苍白得近乎透明的脸上,此刻终于晕开了一层醉人的酡红,连小巧的鼻尖都透着粉色,那双不久前还装满空茫泪水的眸子,此刻死死盯着我,像是熔化的琉璃,里面翻滚着赤裸的欲望、刻骨的恨意、还有一些我读不懂的、近乎疯狂的光芒。

        “明阳……”她开口,声音喘息未平,嘶哑中带着一种金石摩擦般的冷硬与执拗,“我要那个男人生不如死!我要那个喊了十年‘妈妈’的小骗子和他那个贱人爹……一起下地狱!”她攥着我肩膀的手指猛然收紧,指甲隔着水几乎要嵌进我的皮肉。

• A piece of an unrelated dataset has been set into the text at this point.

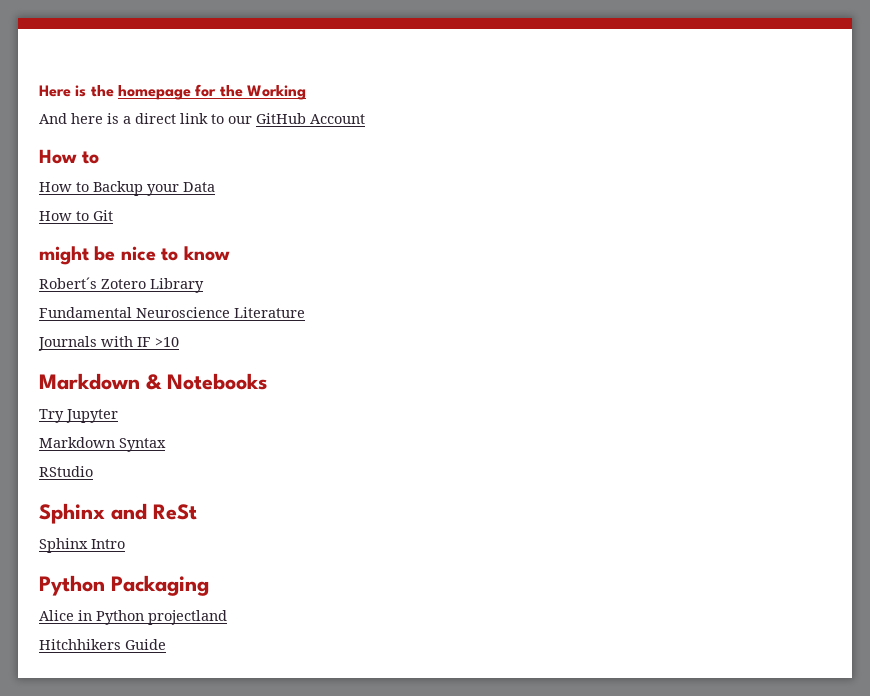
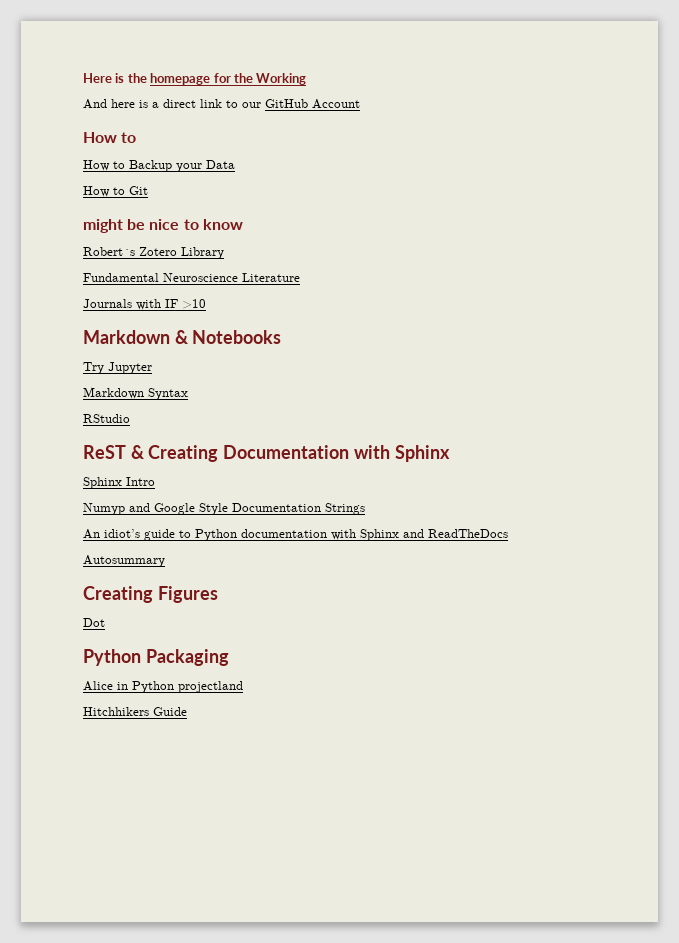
[39,503,197,524] Sphinx and ReSt -> [83,445,450,462] ReST & Creating Documentation with Sphinx
(125, 544) none -> [83,503,365,515] [83,529,508,541] [83,555,165,567] [83,586,218,603] [83,618,105,627] // Numyp and Google Style Documentation Strings // An idiot’s guide to Python documentation with Sphinx and ReadTheDocs // Autosummary // Creating Figures // Dot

        “还有我的孩子……明阳,我要找到他……不计一切代价……把他找回来……”

        她的瞳孔里,恨意如同深潭底翻涌的黑水,映着石灯摇晃的光晕,令人心惊。

        但那恨意的核心,又像是包裹着一颗被遗弃在风雪中的、已然冻裂却还在汩汩淌血的心。

        “我帮你。”我直视着她燃烧的眼睛,声音很沉,很稳,手臂依旧紧紧环着她的腰,像一道稳固的堤坝圈着她汹涌的情绪洪流,“无论找谁算账,无论怎么找你的孩子,我在你边上。你看着的路,我陪你走到底。”

        话语落下的瞬间,她紧绷的身体似乎又松弛了一分,眼中的烈焰也短暂地微微摇曳。

        就在这时,被我紧贴的腰腹下方,那份无法压制的、源自她身体诱惑与亲吻刺激的灼热肿胀感,隔着被温泉水浸泡得有些松弛的泳裤布料,清晰地、坚硬无比地顶在了她紧贴着我小腹的柔软下体与大腿根部的位置上。

        那突如其来的灼烫硬物感,瞬间打断了她眼底滔天的恨意。

        她下意识地低头看了一眼,视线扫过水下那被泳裤勾勒出的、狰狞凸起的粗硕轮廓。